Symmetries, flat minima, and the conserved quantities of gradient flow.
With B. Zhao, R. Walters, R. Yu, and N. Dehmamy. International Conference on Learning Representations (ICLR), 2023.
Quiver neural networks.
With R. Walters. Preprint, arXiv:2207.12773.
Universal approximation and model compression for radial neural networks.
With T. van Laarhoven and R. Walters. Preprint, arXiv:2107.02550.
Gradient flow and conserved quantities.
These are notes stemming from and supplementing the paper Symmetries, flat minima, and the conserved quantities of gradient flow above (arXiv:2210.17216). We explain several different characterizations of conserved quantities, provide examples, and explore conserved quantities in the context of a loss function that is invariant under a group action. Of particular interest are orthogonal group actions, which appear in the study of radial neural networks. We provide a description of the stablizer of a generic point in the parameter space of a radial neural network, which is related to the compression of network. We also consider a particular diagonalizable action.
Backpropagation.
These notes are an exploration of the backpropagation algorithm for computing the gradient of the loss function for parameters of a neural network. We provide theoretical justification for the algorithm, give several explicit pseudo-code implementations, discuss backpropagation in batches, and include a list of exercises.
EM algorithm.
These notes provide an exposition of the expectation-maximization (EM) algorithm for clustering. One can regard this algorithm as an unsupervised learning analogue of Linear Discriminant Analysis. The main reference for these notes is Section 9.2 of the book "Applied Machine Learning" by David Forsyth (link). We focus on the theoretical justification for the algorithm rather than implementation details.
Notes on "Graph Neural Networks are Dynamic Programmers".
These notes delve into the technical aspects of the paper "Graph Neural Networks are Dynamic Programmers" (NeurIPS 2022, arXiv:2203.15544). We formulate integral transforms using bags and lists. The update step of a dynamic programming algorithm can be interpreted as an integral transform; a prominent example is the Bellman--Ford algorithm. Furthermore, the message-passing step of a graph neural network can also be stated in terms of a certain integral transform.
Principal Component Analysis.
Principal component analysis is a technique for finding a new ordered basis (or partial basis) of the predictor space in such a way that most of the variability in the data can be captured in fewer dimensions. In these expository notes, we first provide a formulation of principal component analysis from the point of view of finding directions that maximize variability. We then explain the relationship between principal component analysis and the singular value decomposition.
Geometric Relational Algebra.
These notes illustrate an abstract take on relational algebra inspired by constructions from category theory and algebraic geometry. We define a category for every header whose objects are relations with that header. Relational algebra operations such as union, join, and product are functors between the appropriate categories.

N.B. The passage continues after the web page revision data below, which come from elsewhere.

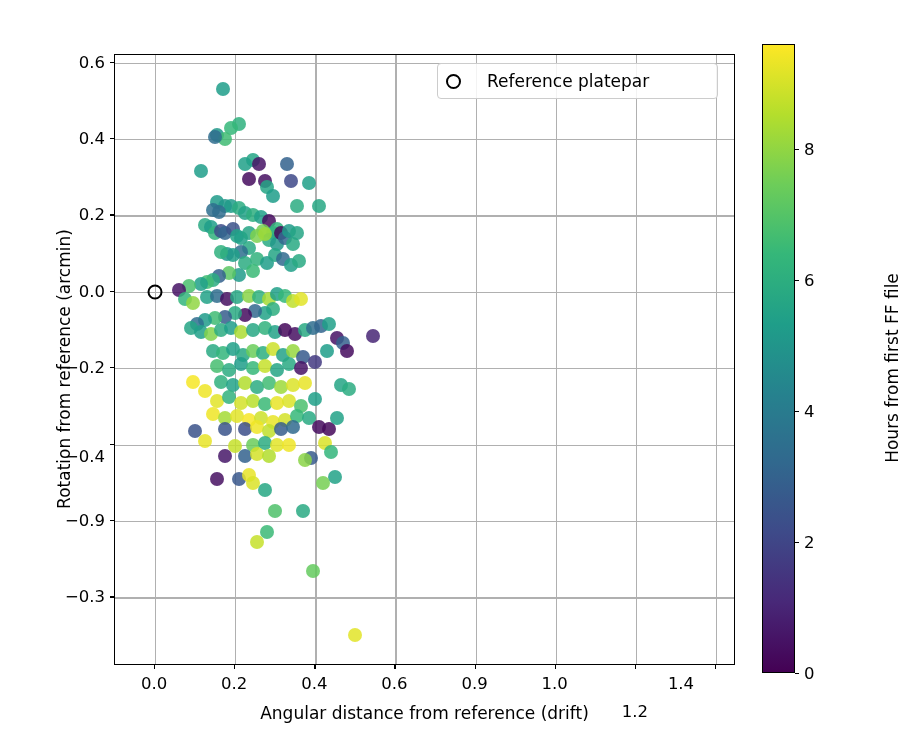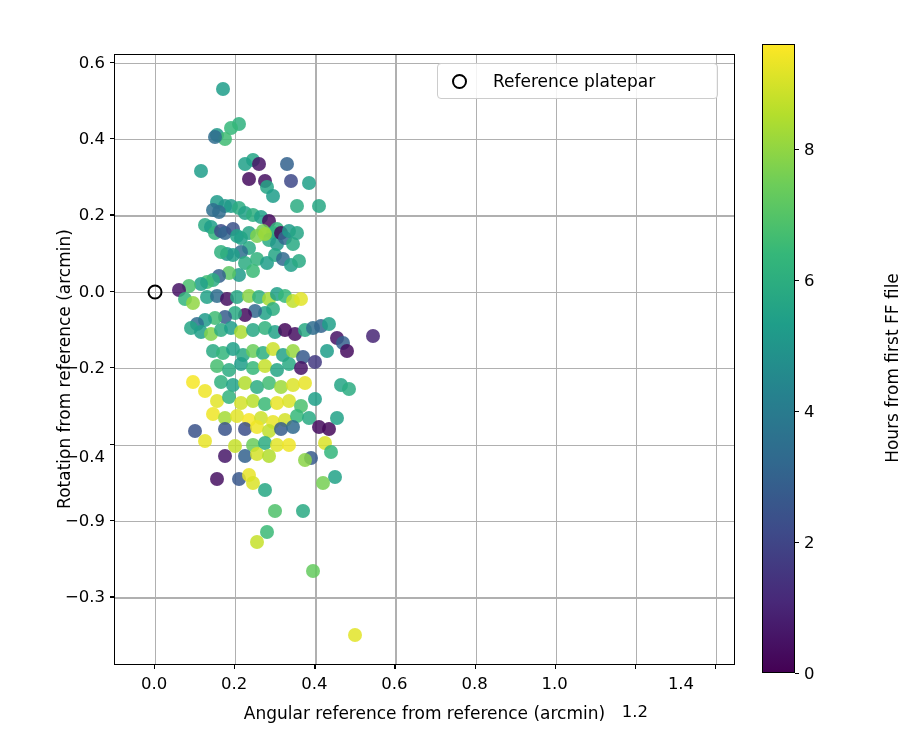--- a/index.html
+++ b/index.html
@@ -120,7 +120,7 @@
     box-sizing: border-box;
     display: flex;
     align-items: center;
-    padding-left: 14px;
+    padding-left: 8px;
   }
   #legend-marker {
     width: 15px;

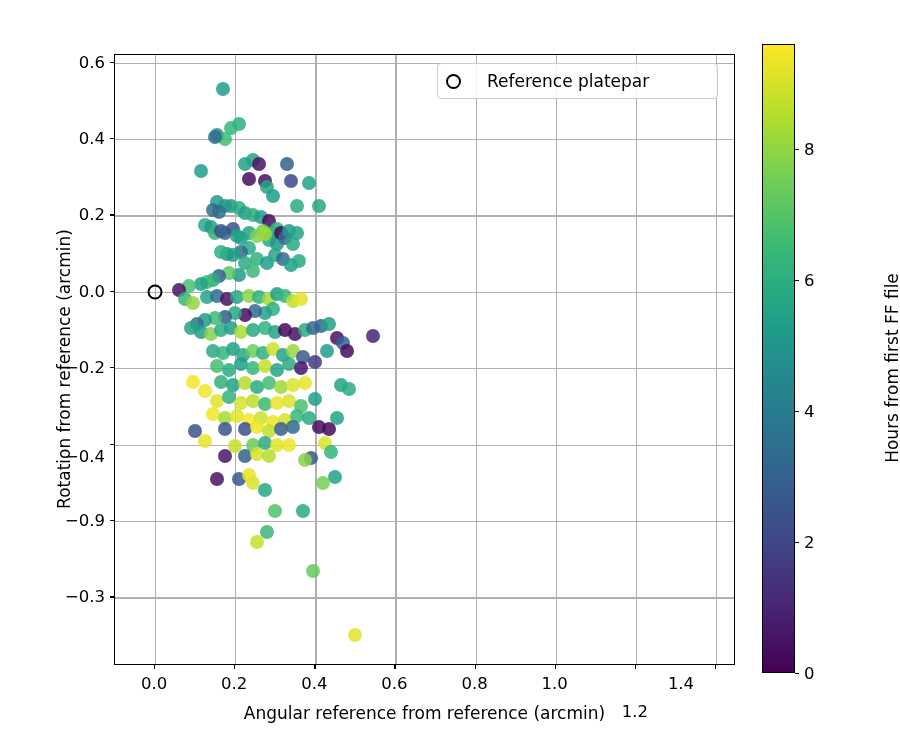--- a/index.html
+++ b/index.html
@@ -413,7 +413,7 @@
       <div class="tick-v" style="left: 394.452px; top: 665px;"></div>
       <div class="xtick-label" style="left: 394.452px; top: 674px;">0.6</div>
       <div class="tick-v" style="left: 474.581px; top: 665px;"></div>
-      <div class="xtick-label" style="left: 474.581px; top: 674px;">0.8</div>
+      <div class="xtick-label" style="left: 474.581px; top: 674px;">0.9</div>
       <div class="tick-v" style="left: 554.71px; top: 665px;"></div>
       <div class="xtick-label" style="left: 554.71px; top: 674px;">1.0</div>
       <div class="tick-v" style="left: 634.839px; top: 665px;"></div>

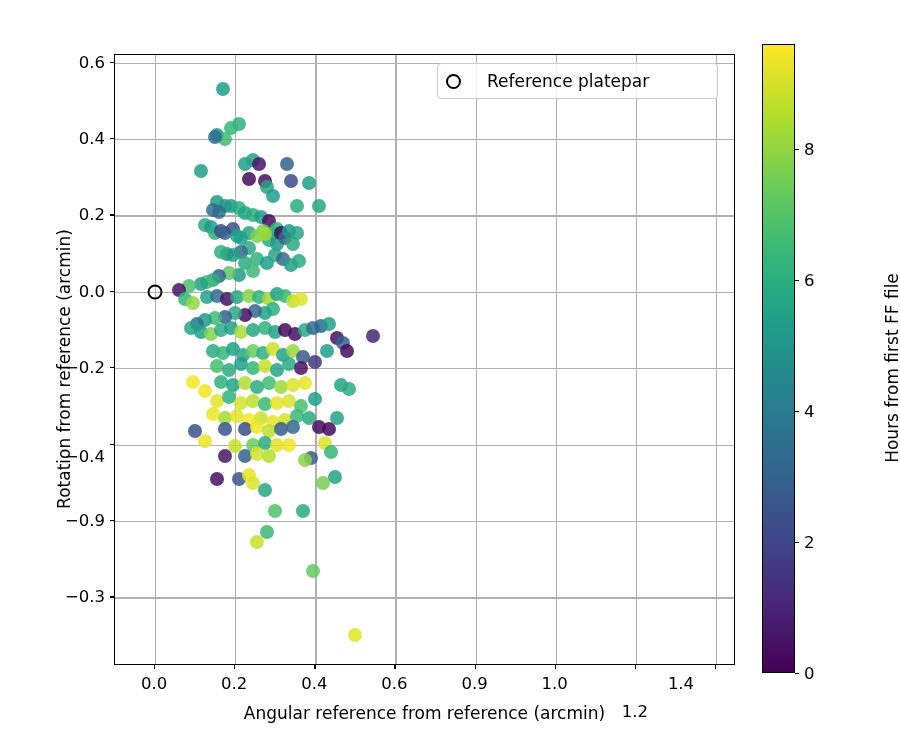--- a/index.html
+++ b/index.html
@@ -438,7 +438,7 @@
       <div class="ytick-label" style="right: 795px; top: 596.263px;">−0.3</div>
     </div>
 
-  <div id="xlabel">Angular reference from reference (arcmin)</div>
+  <div id="xlabel">Angular distance from reference (drift)</div>
   <div id="ylabel">Rotation from reference (arcmin)</div>
 
   <div id="legend">

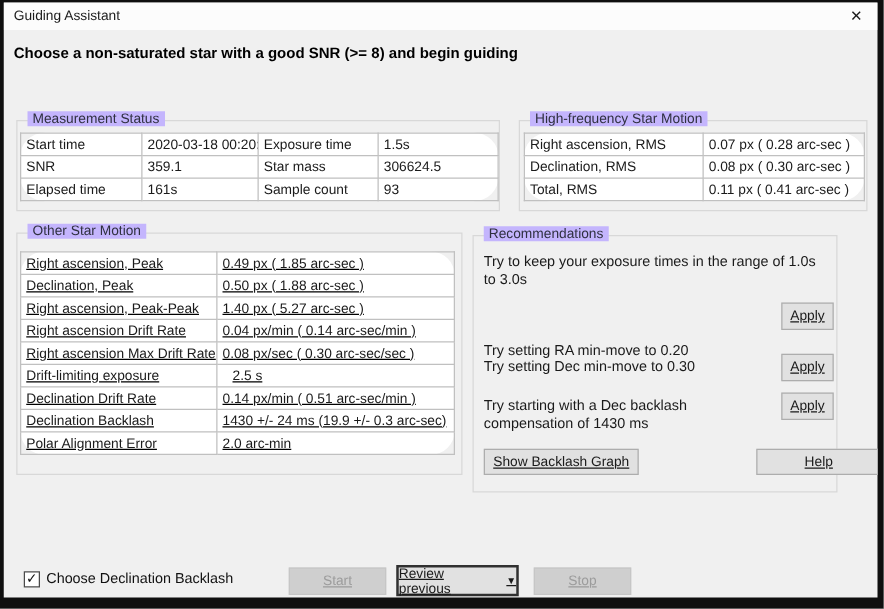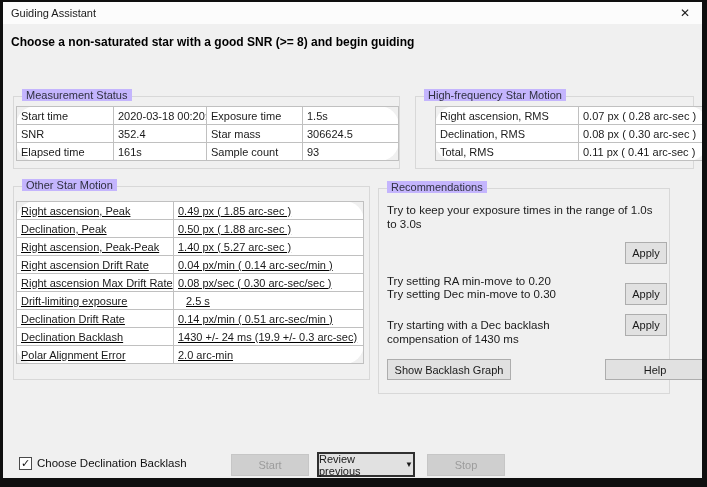--- a/index.html
+++ b/index.html
@@ -129,7 +129,7 @@
 
   <div class="groupbox" style="left:412px; top:94px; width:279px; height:73px;">
     <span class="glabel">High-frequency Star Motion</span>
-    <table class="grid" style="left:19px; top:9px; width:272px;">
+    <table class="grid" style="left:3px; top:9px; width:272px;">
       <colgroup>
           <col style="width:143px">
           <col style="width:129px">

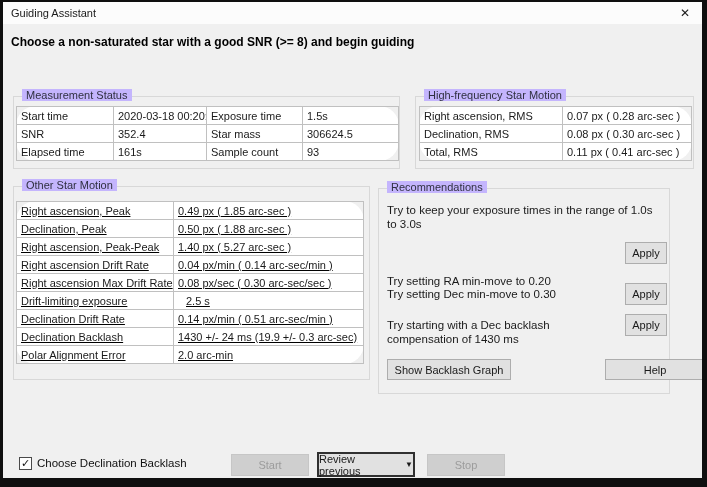--- a/index.html
+++ b/index.html
@@ -113,7 +113,7 @@
       </tr>
       <tr>
         <td>SNR</td>
-        <td>352.4</td>
+        <td>359.1</td>
         <td>Star mass</td>
         <td>306624.5</td>
       </tr>

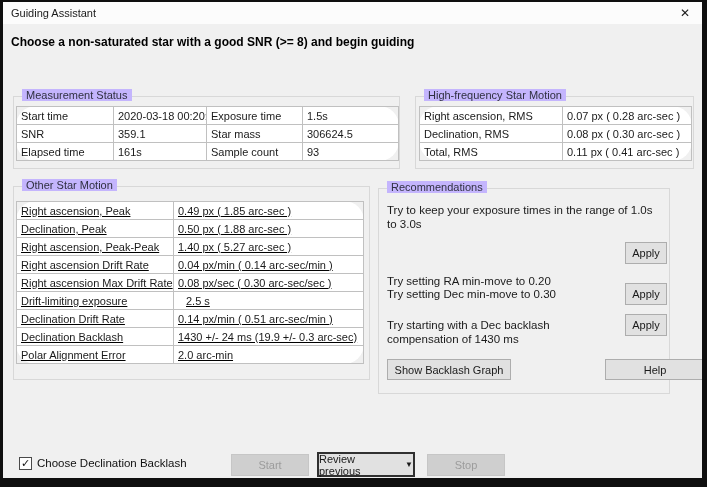--- a/index.html
+++ b/index.html
@@ -65,6 +65,7 @@
     font-size:11px; color:#1a1a1a;
     background:#e1e1e1; border:1px solid #adadad;
     cursor:default;
+    text-decoration:underline;
   }
   .btn.disabled { background:#cfcfcf; border-color:#c6c6c6; color:#9c9c9c; }
   .btn.focused  { border:2px solid #303030; background:#e1e1e1; gap:7px;align-items:center; }

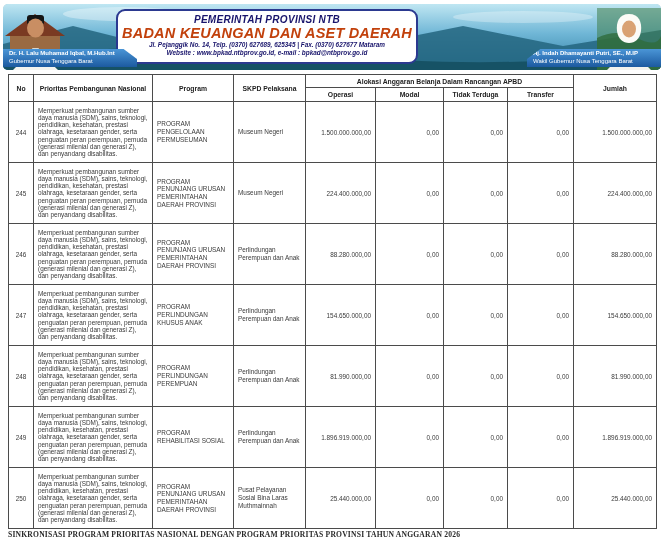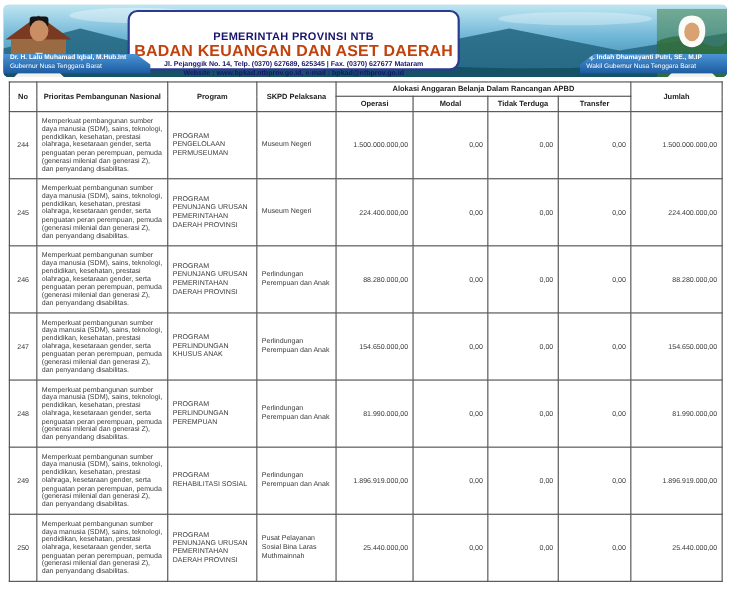--- a/index.html
+++ b/index.html
@@ -15,7 +15,7 @@
   .photo.right{right:0;}
   .title-box{position:absolute;left:113px;top:5px;width:302px;height:55px;background:#ffffff;
              border:2px solid #2b3990;border-radius:9px;text-align:center;box-sizing:border-box;
-             padding-top:17px;}
+             padding-top:3px;font-style:italic;}
   .gov-line1{font-size:10px;font-weight:bold;color:#18146b;letter-spacing:.3px;}
   .gov-line2{font-size:14.5px;font-weight:bold;color:#c2410c;letter-spacing:.2px;margin-top:0px;}
   .gov-line3,.gov-line4{font-size:6.4px;font-weight:bold;color:#18146b;line-height:1.25;}

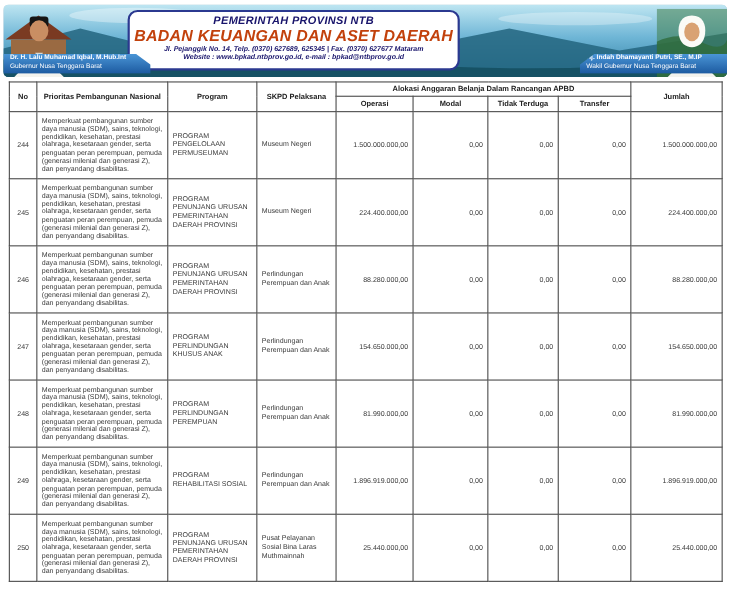--- a/index.html
+++ b/index.html
@@ -210,6 +210,7 @@
     </tbody>
   </table>
 
+  <div class="footer-note">SINKRONISASI PROGRAM PRIORITAS NASIONAL DENGAN PROGRAM PRIORITAS PROVINSI TAHUN ANGGARAN 2026</div>
 </div>
 
 </body></html>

We also use pushforwards and pullbacks to give interpretations of aggregate functions, group by, and window functions.
Kaggle.
Minor learning projects for gaining familiarity with PyTorch. One of the projects is a computer vision analysis for distinguishing bees from wasps using a convolutional neural network (link to the Kaggle dataset). Another is a NLP sentiment analysis for IMDB movie reviews (link to the Kaggle dataset).
Bias-Variance.
An analysis of the bias-variance tradeoff in supervised statistical learning. We examine both the regression and classification settings.
Principal Component Analysis (alternative take).
A slightly different perspective on principal component analysis in terms of covariant matrices.